» **Task description**: For this exercise, copy exactly the lines below from the one with "Hungary | 2009: 353 -> 453.8" through the one with "Greece | 2009: 536.5 -> 536.8" and leave out the pictures.

Content starts

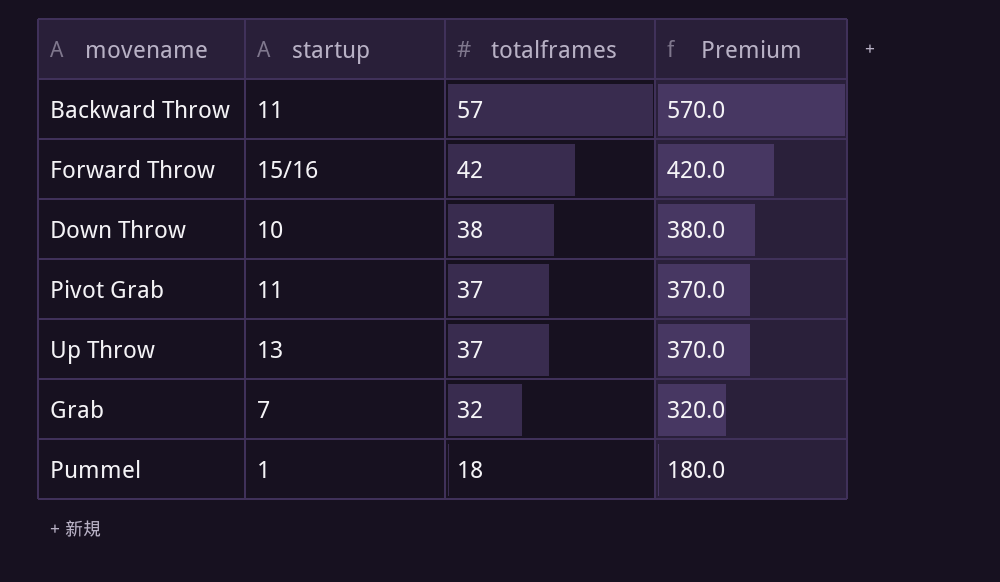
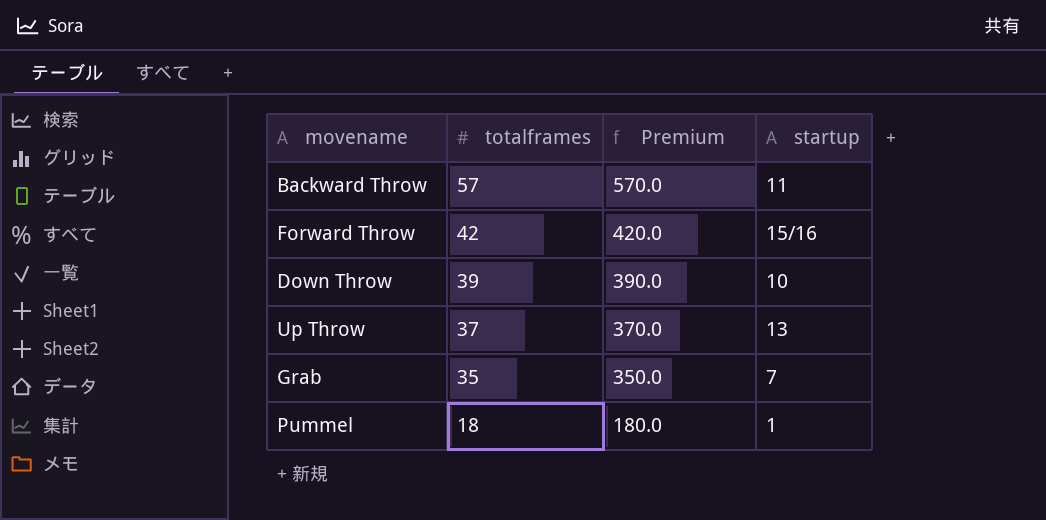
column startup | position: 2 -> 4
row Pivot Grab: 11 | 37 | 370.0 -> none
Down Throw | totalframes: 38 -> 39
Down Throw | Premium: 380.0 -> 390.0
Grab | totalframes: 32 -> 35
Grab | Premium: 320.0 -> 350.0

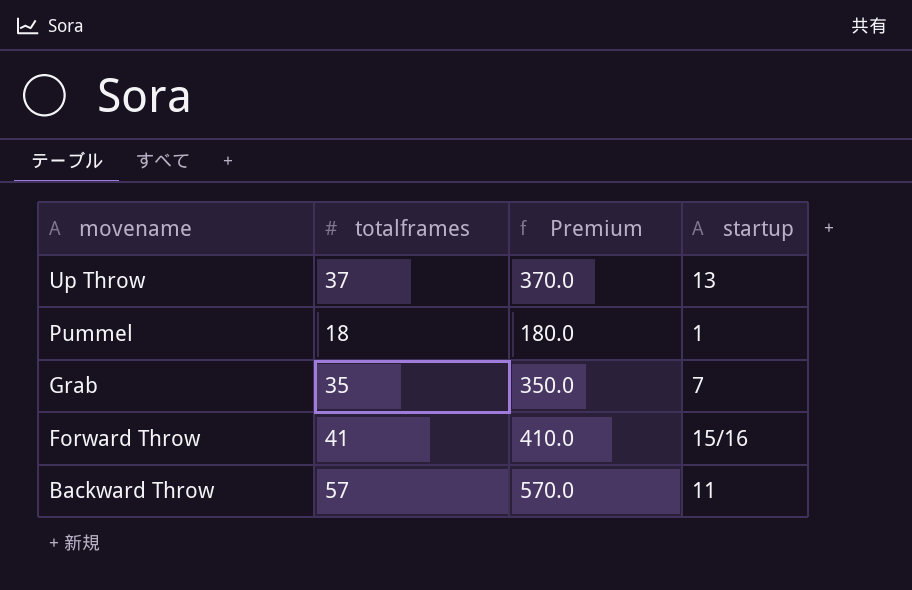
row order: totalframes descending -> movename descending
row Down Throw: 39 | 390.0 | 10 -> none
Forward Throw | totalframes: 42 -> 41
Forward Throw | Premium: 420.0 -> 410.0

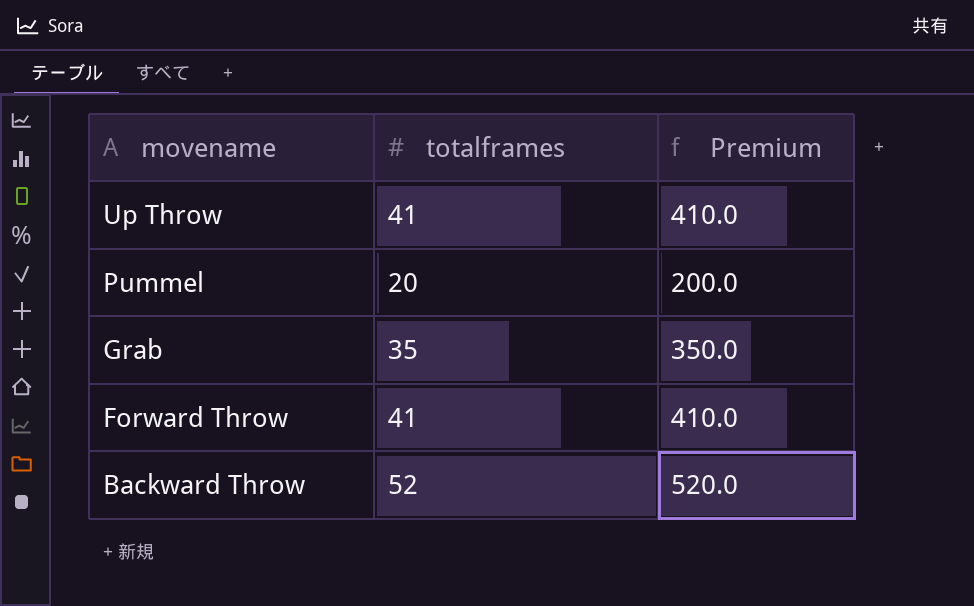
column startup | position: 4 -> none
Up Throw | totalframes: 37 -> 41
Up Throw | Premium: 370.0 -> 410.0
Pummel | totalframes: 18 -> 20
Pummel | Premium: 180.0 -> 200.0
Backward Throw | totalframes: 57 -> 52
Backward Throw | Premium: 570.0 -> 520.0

Content ends
Content starts

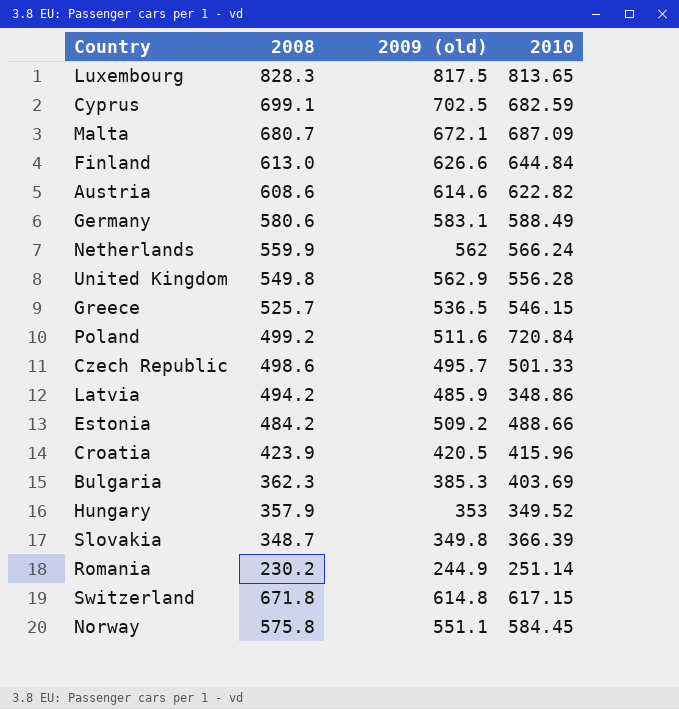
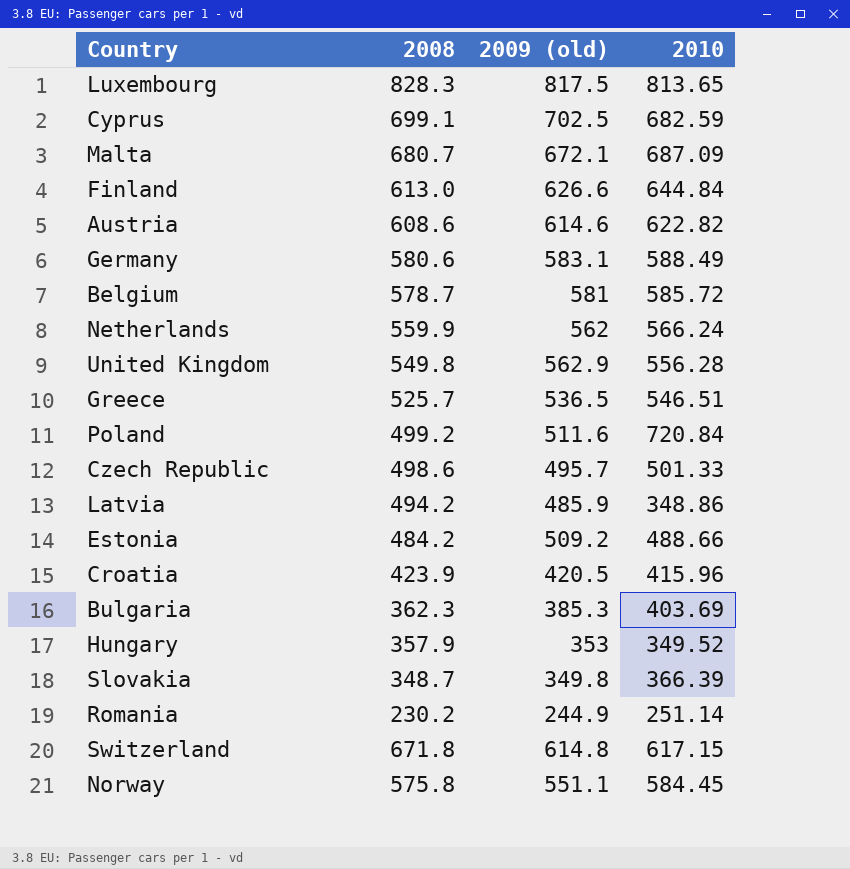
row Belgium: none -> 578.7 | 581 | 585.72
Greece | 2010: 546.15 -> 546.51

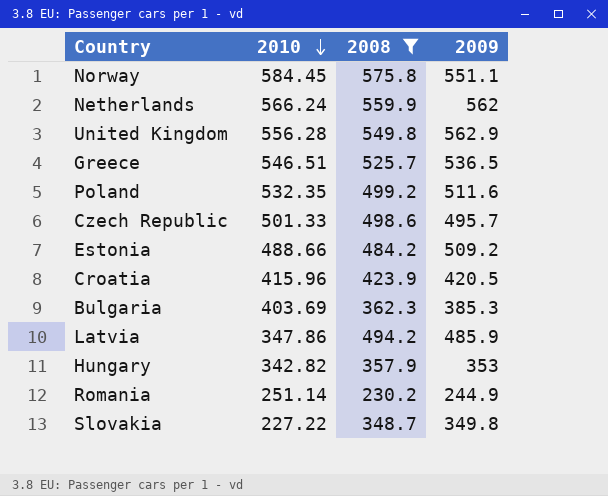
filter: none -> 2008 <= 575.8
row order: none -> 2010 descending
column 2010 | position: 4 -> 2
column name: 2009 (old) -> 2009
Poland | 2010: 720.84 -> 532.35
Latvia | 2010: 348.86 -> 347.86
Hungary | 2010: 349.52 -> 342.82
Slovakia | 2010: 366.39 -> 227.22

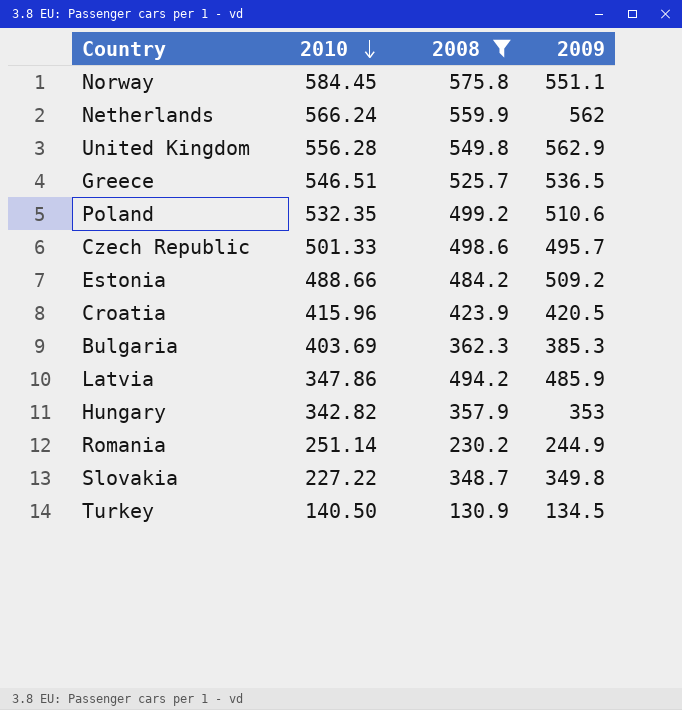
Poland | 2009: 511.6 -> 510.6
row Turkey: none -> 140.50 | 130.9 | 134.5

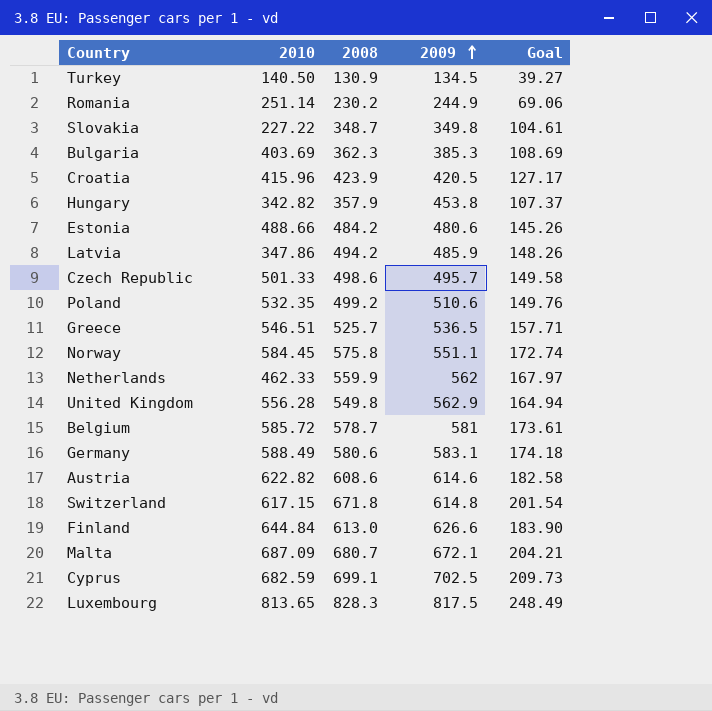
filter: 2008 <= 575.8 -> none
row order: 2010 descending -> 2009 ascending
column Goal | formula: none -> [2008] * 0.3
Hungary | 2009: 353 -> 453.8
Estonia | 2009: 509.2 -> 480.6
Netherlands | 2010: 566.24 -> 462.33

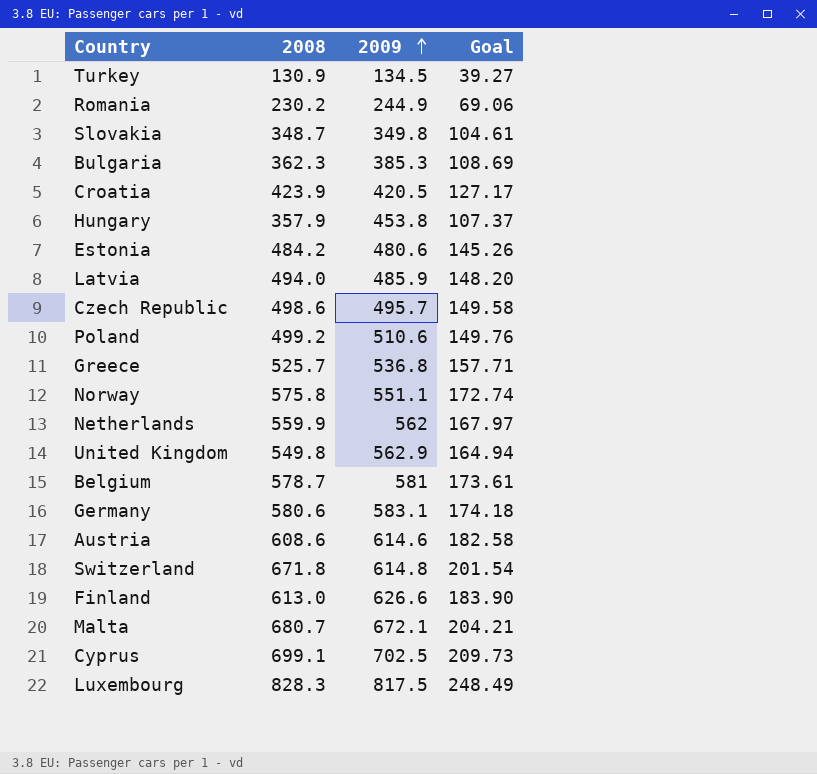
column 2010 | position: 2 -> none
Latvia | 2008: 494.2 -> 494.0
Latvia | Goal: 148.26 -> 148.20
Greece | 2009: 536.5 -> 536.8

Content ends
Content starts

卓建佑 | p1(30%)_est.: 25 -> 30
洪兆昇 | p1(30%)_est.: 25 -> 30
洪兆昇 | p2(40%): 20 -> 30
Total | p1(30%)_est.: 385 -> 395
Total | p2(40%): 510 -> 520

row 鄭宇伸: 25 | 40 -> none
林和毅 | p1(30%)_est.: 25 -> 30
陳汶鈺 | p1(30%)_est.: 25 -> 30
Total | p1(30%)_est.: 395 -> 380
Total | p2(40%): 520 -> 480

Content ends

» **Your solution**:
Hungary | 2009: 353 -> 453.8
Estonia | 2009: 509.2 -> 480.6
Netherlands | 2010: 566.24 -> 462.33

column 2010 | position: 2 -> none
Latvia | 2008: 494.2 -> 494.0
Latvia | Goal: 148.26 -> 148.20
Greece | 2009: 536.5 -> 536.8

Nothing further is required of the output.